Donald Wilson (7 August 1937 - 21 July 2012) was an English cricketer, who played in six Test matches for England from 1964 to 1971. His first-class cricket career, which lasted from 1957 to 1974, was spent with Yorkshire County Cricket Club and he later became a noted cricket coach. He was born in Settle, Yorkshire and died at York.

==Life and career==
Wilson made his first-class debut in 1957 but his regular cricket began two years later when he succeeded Johnny Wardle as Yorkshire's left-arm spinner, winning his Yorkshire cap in 1960. He was then an integral part of Yorkshire's formidable side that won seven County Championship titles between 1959 and 1968. He was tall and wiry, relying on bounce more than savage side spin, and took 100 wickets in a season five times, including three of the seven seasons he was part of the Championship-winning side. He also secured two hat-tricks in 1966.

Derek Underwood owned the left arm spinner's spot in the England side during Wilson's career, but he ventured abroad twice with the national team. He toured India in 1963–64, where he played all five Test matches, and to Australia and New Zealand in 1970–71, where he played against New Zealand, at the end of Ray Illingworth's successful Ashes campaign. He also played twice for England against the Rest of the World in 1970, after the cancellation of the South Africa tour. These were counted as full Test matches at the time, but were later stripped of their status.

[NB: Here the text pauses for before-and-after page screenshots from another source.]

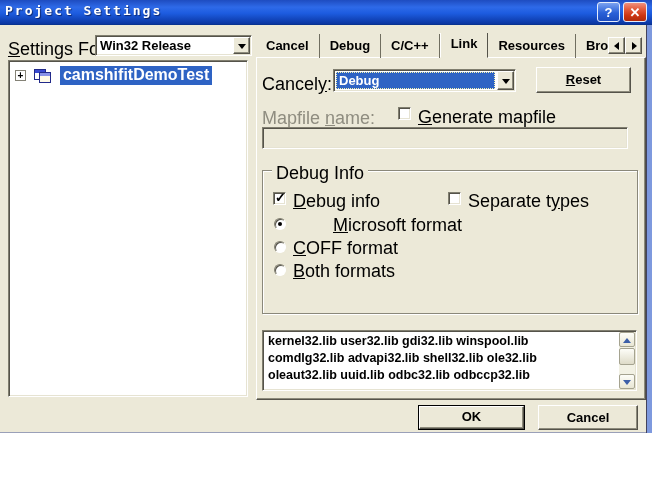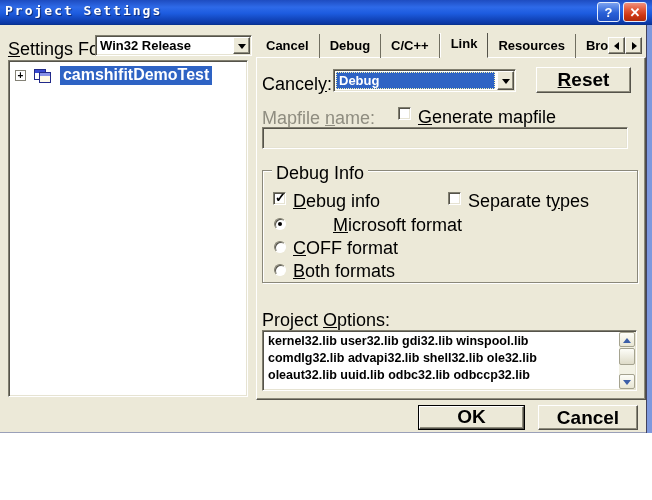--- a/index.html
+++ b/index.html
@@ -76,7 +76,7 @@
   .combo-category .sel { position:absolute; left:2px; top:2px; right:20px; bottom:2px; background:#2e63c4;
                          outline:1px dotted #f5f3b0; outline-offset:-1px; }
   .combo-category .sel-text { position:absolute; left:3px; top:1px; color:#fff; font-size:13px; font-weight:bold; }
-  .btn { background:#ece9d8; text-align:center; font-size:19px; font-weight:bold; color:#000; }
+  .btn { background:#ece9d8; text-align:center; font-size:13px; font-weight:bold; color:#000; }
   .btn-reset { position:absolute; left:536px; top:67px; width:95px; height:26px; line-height:24px; }
   .mapfile-label { position:absolute; left:262px; top:108px; color:#8f8d80; }
   .checkbox { position:absolute; width:13px; height:13px; background:#fff; }

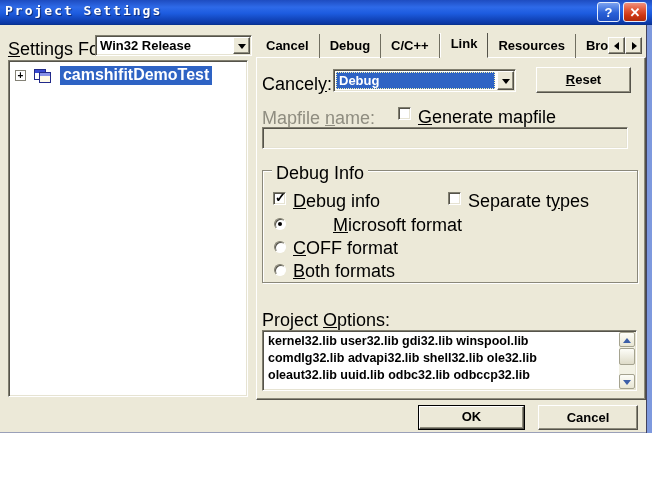--- a/index.html
+++ b/index.html
@@ -85,7 +85,7 @@
   .generate-label { position:absolute; left:418px; top:107px; }
   .edit-disabled { position:absolute; left:262px; top:127px; width:366px; height:22px; background:#ece9d8; }
 
-  .groupbox { position:absolute; left:262px; top:170px; width:376px; height:113px;
+  .groupbox { position:absolute; left:262px; top:170px; width:376px; height:144px;
               border:1px solid #8a887a; box-shadow:inset 1px 1px 0 #fff, 1px 1px 0 #fff; }
   .group-title { position:absolute; left:9px; top:-8px; background:#ece9d8; padding:0 4px; }
   .cb-debuginfo { left:10px; top:21px; }

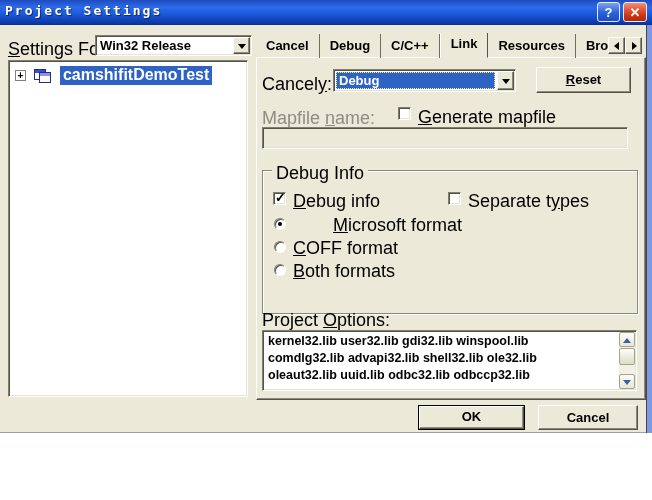--- a/index.html
+++ b/index.html
@@ -217,7 +217,6 @@
       <div class="lbl radio-both-label"><span></span><span class="u">B</span><span>oth formats</span></div>
     </div>
 
-    <div class="lbl projopt-label"><span>Project </span><span class="u">O</span><span>ptions:</span></div>
 
     <div class="projopt-box sunken">
       <div class="projopt-text">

Wilson retired from Yorkshire in 1974, disillusioned by Geoffrey Boycott's captaincy, and took up the role as the MCC's chief coach at Lord's, a position he held until 1991. He then continued his lifelong involvement in the game by returning to Yorkshire, as coach at Ampleforth College.

Wilson also played Bradford League Cricket for Manningham Mills In season 1979, along with Phil Sharpe, winning the Priestley Cup.